Institute for Medical Informatics, Statistics, and Epidemiology, Leipzig University, Germany.
GeMTeX Consortium of the German Medical Informatics Initiative.
Stud Health Technol Inform. 2024 Aug 30;317:171-179. doi: 10.3233/SHTI240853.
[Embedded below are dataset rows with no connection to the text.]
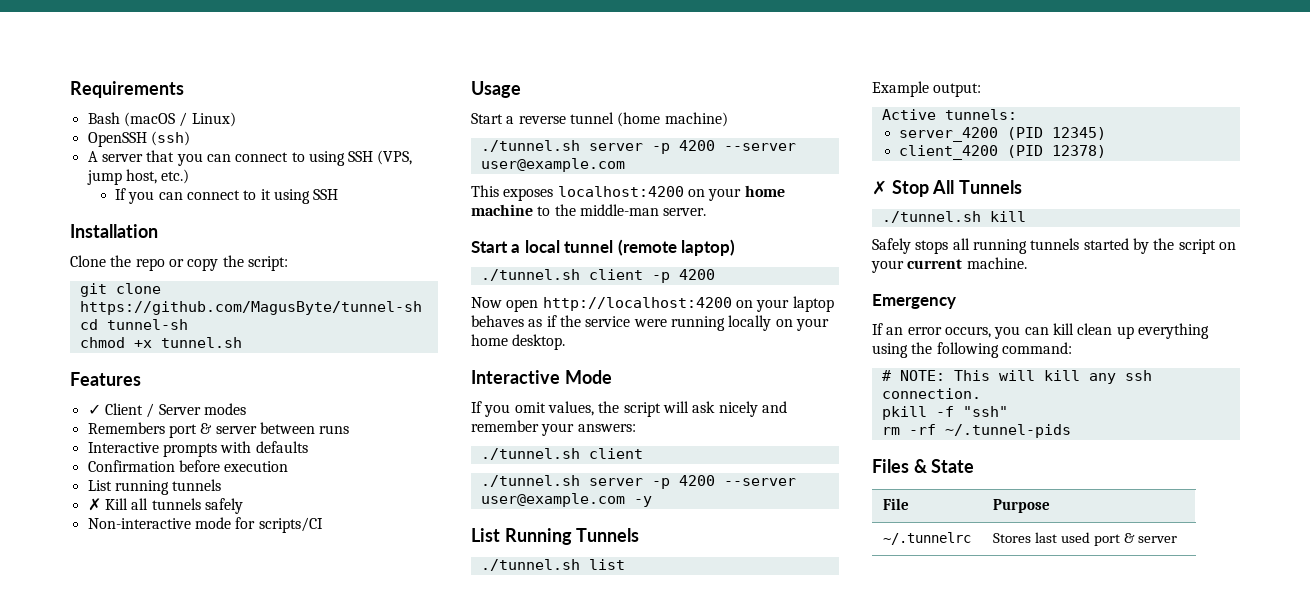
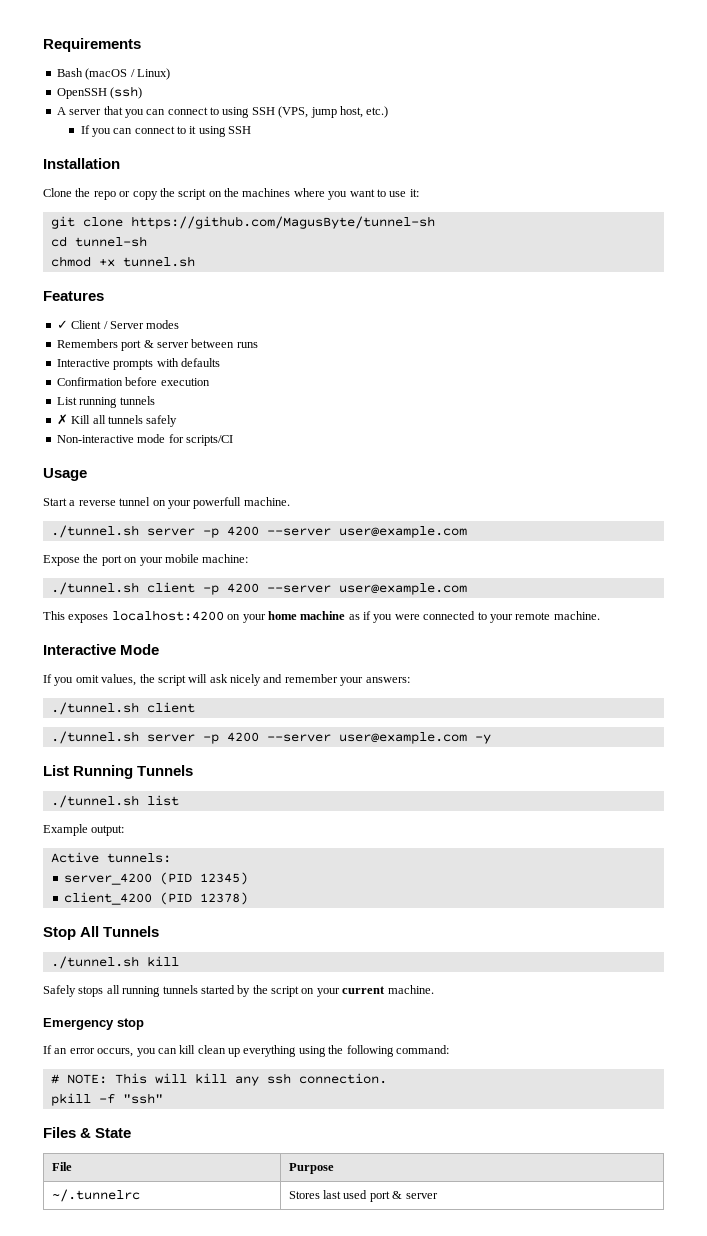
- Clone the repo or copy the script:
+ Clone the repo or copy the script on the machines where you want to use it:
- Start a reverse tunnel (home machine)
+ Start a reverse tunnel on your powerfull machine.
  ./tunnel.sh server -p 4200 --server user@example.com
+ Expose the port on your mobile machine:
+ ./tunnel.sh client -p 4200 --server user@example.com
- This exposes localhost:4200 on your home machine to the middle-man server.
- Start a local tunnel (remote laptop)
- ./tunnel.sh client -p 4200
- Now open http://localhost:4200 on your laptop behaves as if the service were running locally on your home desktop.
+ This exposes localhost:4200 on your home machine as if you were connected to your remote machine.
- ✗ Stop All Tunnels
+ Stop All Tunnels
- Emergency
+ Emergency stop
- rm -rf ~/.tunnel-pids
The German Medical Text Project (GeMTeX) is one of the largest infrastructure efforts targeting German-language clinical documents. We here introduce the architecture of the de-identification pipeline of GeMTeX.
This pipeline comprises the export of raw clinical documents from the local hospital information system, the import into the annotation platform INCEpTION, fully automatic pre-tagging with protected health information (PHI) items by the Averbis Health Discovery pipeline, a manual curation step of these pre-annotated data, and, finally, the automatic replacement of PHI items with type-conformant substitutes. This design was implemented in a pilot study involving six annotators and two curators each at the Data Integration Centers of the University Hospitals Leipzig and Erlangen.
As a proof of concept, the publicly available Graz Synthetic Text Clinical Corpus (GRASSCO) was enhanced with PHI annotations in an annotation campaign for which reasonable inter-annotator agreement values of Krippendorff's α ≈ 0.97 can be reported.
These curated 1.4 K PHI annotations are released as open-source data constituting the first publicly available German clinical language text corpus with PHI metadata.
德国医学文本项目(GeMTeX)是针对德语临床文档的最大基础设施工作之一。我们在此介绍 GeMTeX 的去识别管道的架构。
该管道包括从本地医院信息系统导出原始临床文档、将其导入注释平台 INCEpTION、使用 Averbis Health Discovery 管道对受保护健康信息(PHI)项进行全自动预标记、对这些预注释数据进行手动整理、最后用符合类型的替代物自动替换 PHI 项。该设计在莱比锡大学医院和埃尔兰根大学医院的数据集成中心的试点研究中得以实现,该研究涉及六位注释者和两位整理者。
作为概念验证,公开可用的格拉茨综合文本临床语料库(GRASSCO)在注释活动中增强了 PHI 注释,该注释活动可报告 Krippendorff 的 α≈0.97 的合理的注释者间一致性值。
这些经过整理的 1.4 K PHI 注释作为开源数据发布,构成了第一个具有 PHI 元数据的公开可用的德语临床语言文本语料库。